What is required — An exact copy of all the data below is needed, without its pictures.

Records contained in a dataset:
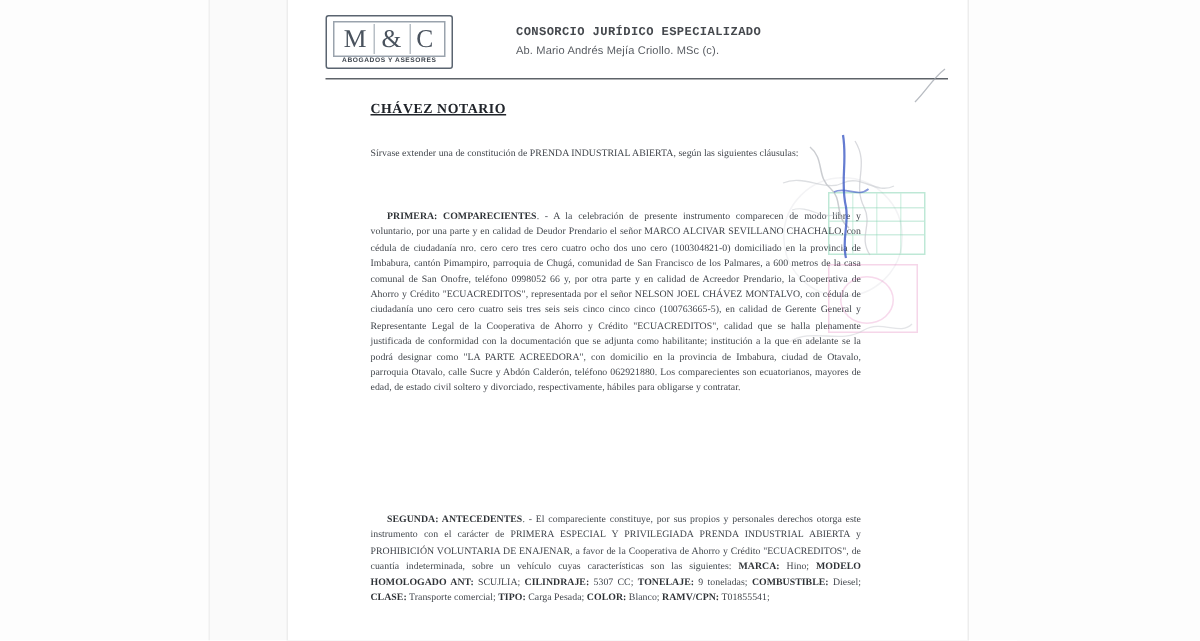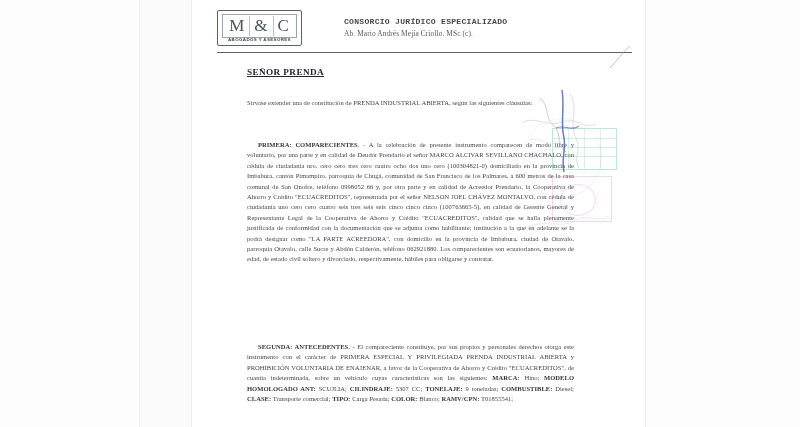--- a/index.html
+++ b/index.html
@@ -50,7 +50,7 @@
   }
   .firm-sub{
     position:absolute;left:152px;top:25px;
-    font-family:Liberation Serif, serif;font-size:7.4px;color:#30353c;
+    font-family:Liberation Sans, sans-serif;font-size:7.4px;color:#30353c;
     letter-spacing:.1px;filter:blur(.33px);opacity:.82;
   }
   .rule{position:absolute;left:25px;top:52px;width:415px;height:1.4px;background:#42484f;opacity:.85;}

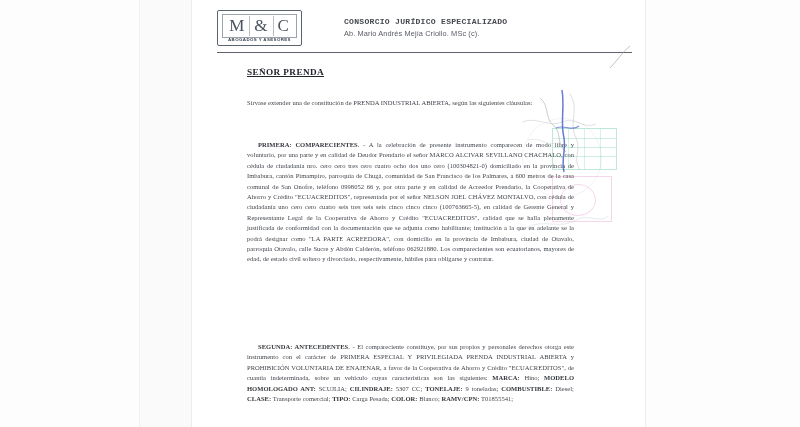--- a/index.html
+++ b/index.html
@@ -127,7 +127,7 @@
     </div>
     <div class="rule"></div>
 
-    <div class="doc-title">SEÑOR PRENDA</div>
+    <div class="doc-title">CHÁVEZ NOTARIO</div>
 
     <div class="para p-intro">Sírvase extender una de constitución de PRENDA INDUSTRIAL ABIERTA, según las siguientes cláusulas:</div>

Answer for this exercise —
--- a/index.html
+++ b/index.html
@@ -50,7 +50,7 @@
   }
   .firm-sub{
     position:absolute;left:152px;top:25px;
-    font-family:Liberation Serif, serif;font-size:7.4px;color:#30353c;
+    font-family:Liberation Sans, sans-serif;font-size:7.4px;color:#30353c;
     letter-spacing:.1px;filter:blur(.33px);opacity:.82;
   }
   .rule{position:absolute;left:25px;top:52px;width:415px;height:1.4px;background:#42484f;opacity:.85;}

--- a/index.html
+++ b/index.html
@@ -127,7 +127,7 @@
     </div>
     <div class="rule"></div>
 
-    <div class="doc-title">SEÑOR PRENDA</div>
+    <div class="doc-title">CHÁVEZ NOTARIO</div>
 
     <div class="para p-intro">Sírvase extender una de constitución de PRENDA INDUSTRIAL ABIERTA, según las siguientes cláusulas:</div>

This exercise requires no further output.